Furthermore, in the case of stacked capacitors, methods are also used in which the surface of the conductive capacitor layers is roughened and thereby enlarged. In particular, for the purpose of enlarging the surface, rough polysilicon, so-called hemispherical grain silicon HSG, is used, in the case of which silicon grains having a size of approximately 10 to 100 nm are produced with the aid of a special deposition technique or a temperature treatment. However, since in technological terms the HSG process can be controlled only with very great difficulty, this method for enlarging the surface of the capacitor electrodes and thus for increasing the total capacitance of the capacitor has hitherto been used exclusively with stacked capacitors. Methods for fabricating HSG layers in stacked capacitors are disclosed inter alia in U.S. Pat. Nos. 5,723,379, 5,858,852 and 5,858,837.

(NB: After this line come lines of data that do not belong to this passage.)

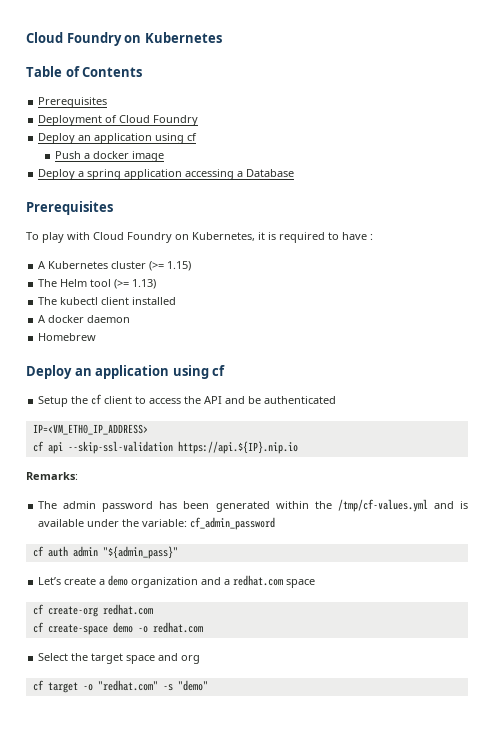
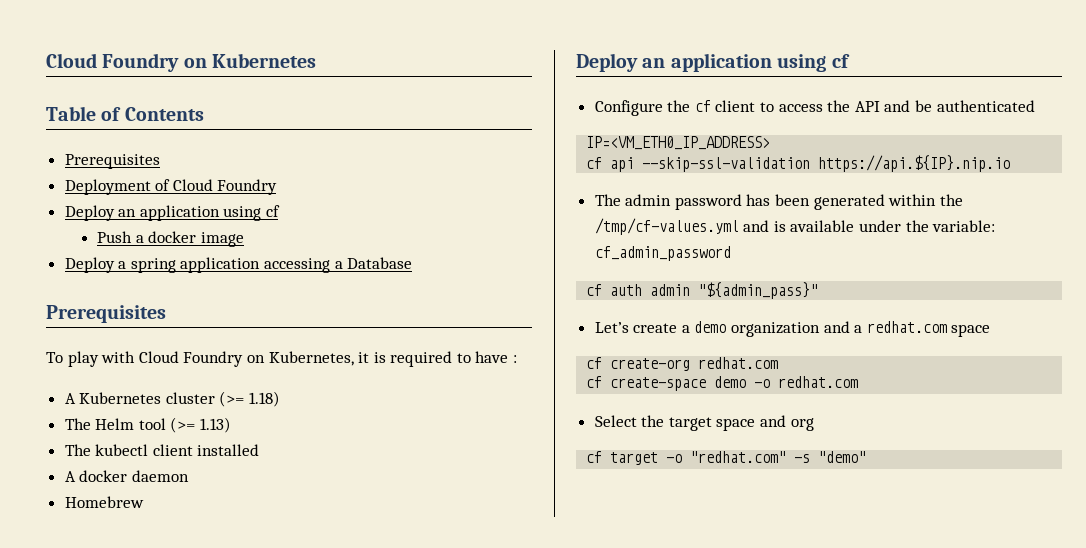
[167,261,192,271] 1.15) -> [249,391,281,407] 1.18)
[38,396,69,407] Setup -> [594,100,663,116] Configure
[26,472,78,480] // Remarks: -> (1011, 163) none

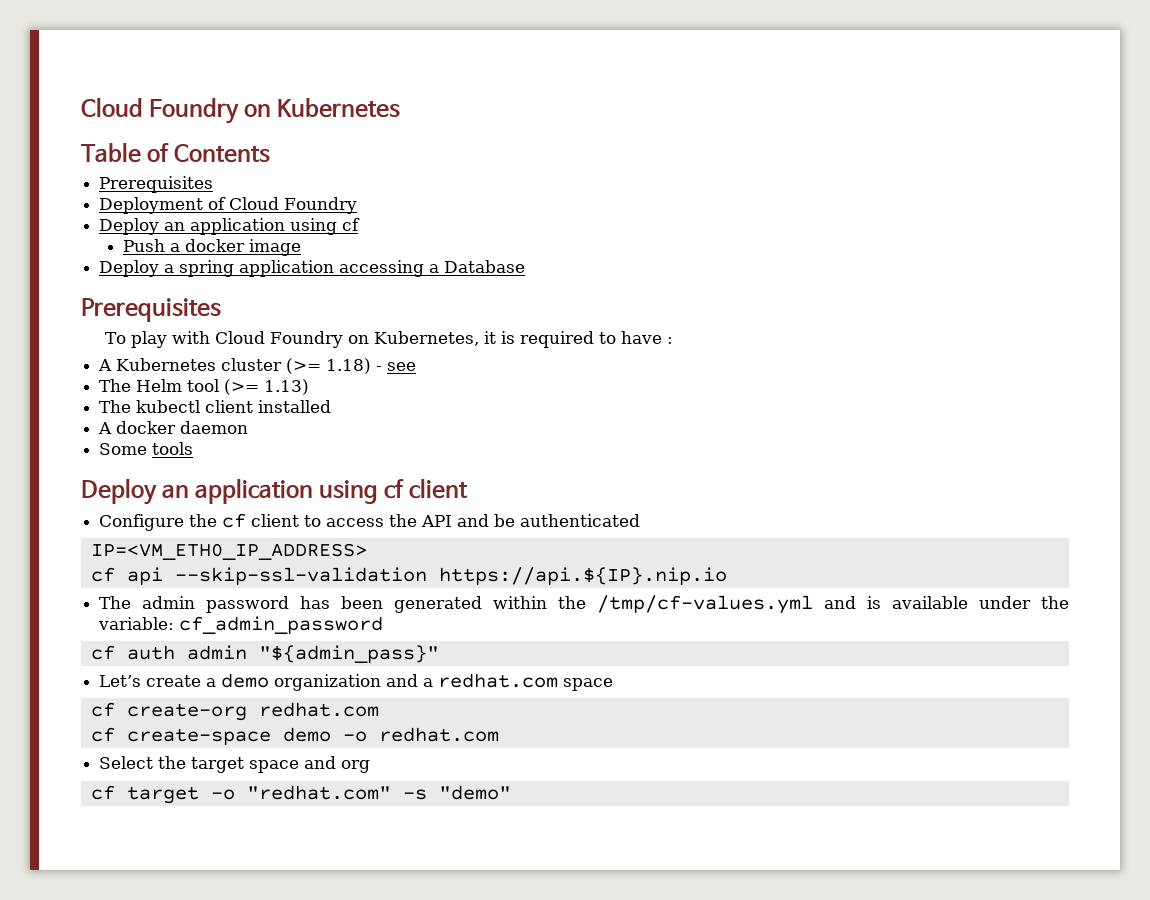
(281, 399) none -> [376,362,417,371] - see
[64,496,144,508] [576,53,850,72] Homebrew // Deploy an application using cf -> [99,442,194,455] [81,478,469,505] Some tools // Deploy an application using cf client

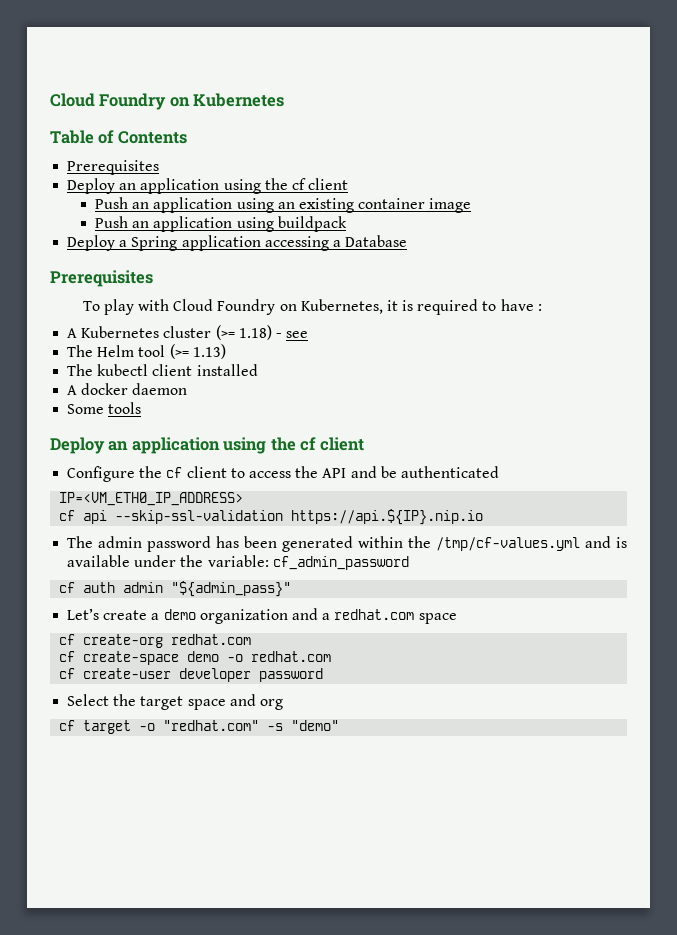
[99,197,358,214] [99,218,361,235] [122,239,301,256] // Deployment of Cloud Foundry // Deploy an application using cf // Push a docker image -> [67,178,349,194] [95,197,472,213] [95,216,347,232] // Deploy an application using the cf client // Push an application using an existing container image // Push an application using buildpack
[179,260,235,277] spring -> [131,236,178,251] Spring
(379, 492) none -> [270,437,296,451] the
(499, 734) none -> [59,668,324,682] // cf create-user developer password

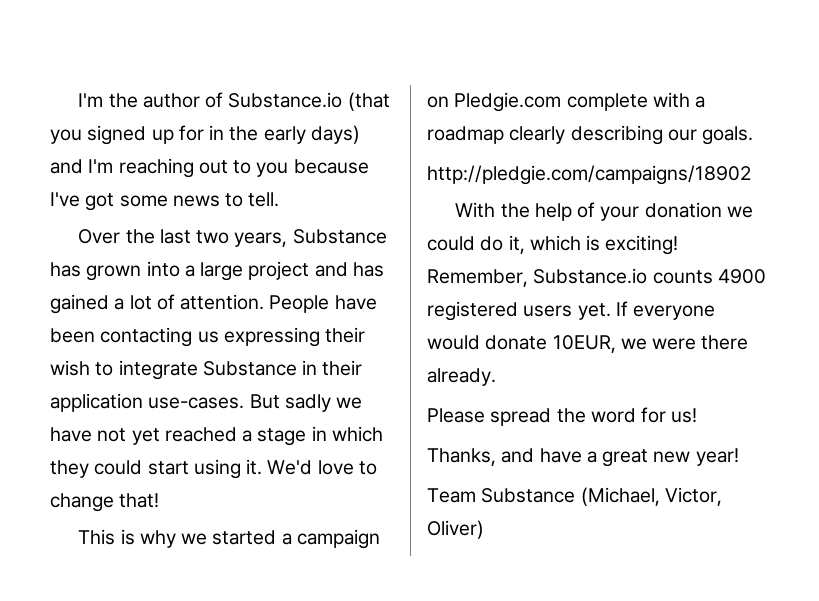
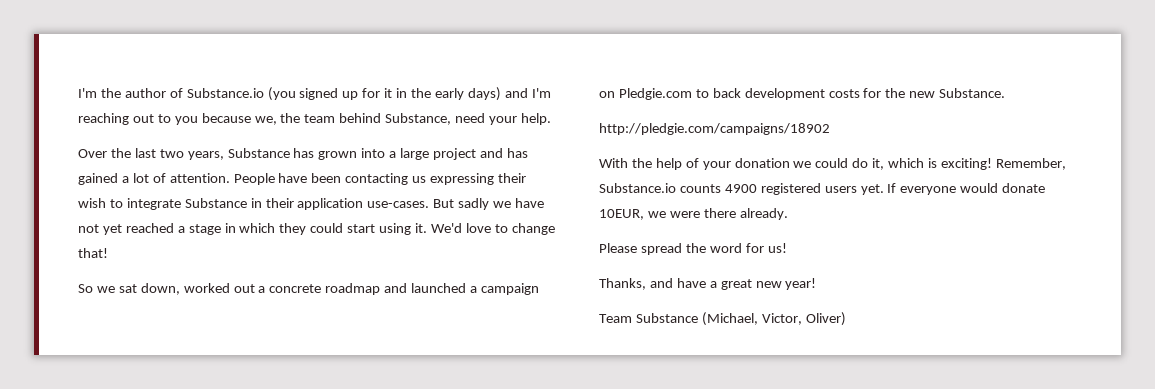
[347,92,390,111] [50,129,82,144] (that you -> [267,87,296,101] (you
(204, 133) none -> [384,88,393,98] it
[50,192,280,211] I've got some news to tell. -> [254,113,551,125] we, the team behind Substance, need your help.
[78,529,380,549] [427,92,706,112] [427,125,754,145] This is why we started a campaign on Pledgie.com complete with a roadmap clearly describing our goals. -> [78,283,539,295] [599,88,1006,100] So we sat down, worked out a concrete roadmap and launched a campaign on Pledgie.com to back development costs for the new Substance.

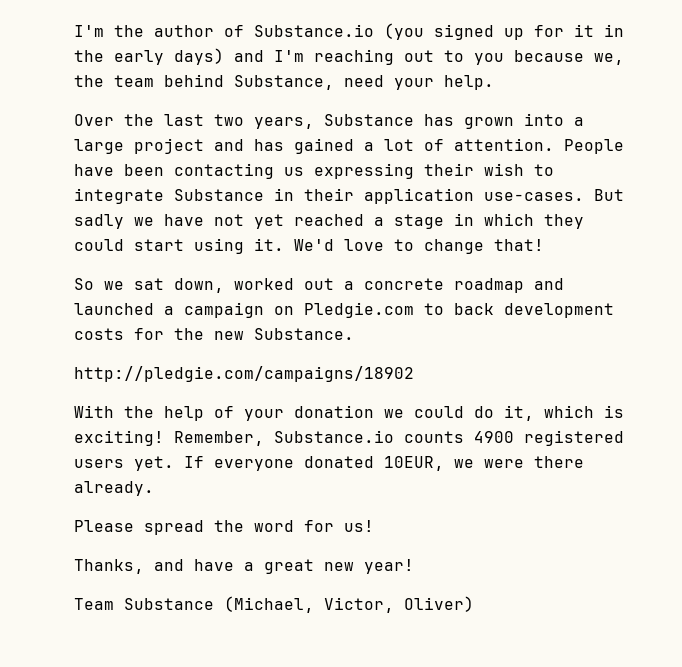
[960,183,1046,193] would donate -> [304,456,374,468] donated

Furthermore, U.S. Pat. No. 5,877,061 discloses a trench capacitor in which an improved capacitor capacitance is achieved by means of a roughened surface in the region of the capacitor electrodes. For this purpose, a granular polysilicon layer or an HSG silicon layer is deposited in the region in which the capacitor electrodes are intended to be formed in the trench, and is subsequently etched away isotropically, so that a roughened silicon surface remains in the capacitor electrode region. This technique for increasing the capacitance in the trench capacitor is complicated, however, since additional etching processes are provided. Furthermore, there is the risk that the granular polysilicon layer or the HSG silicon layer will not be completely etched away in particular in the collar region, which serves to insulate the capacitor electrodes, as a result of which leakage current paths can arise.
In the case of low or even a lack of etching selectivity with respect to the etching mask, isotropic etchings furthermore tend to compensate roughnesses that are originally present, as a result of which the roughness initially present in the HSG can only be incompletely transferred to the underlying silicon.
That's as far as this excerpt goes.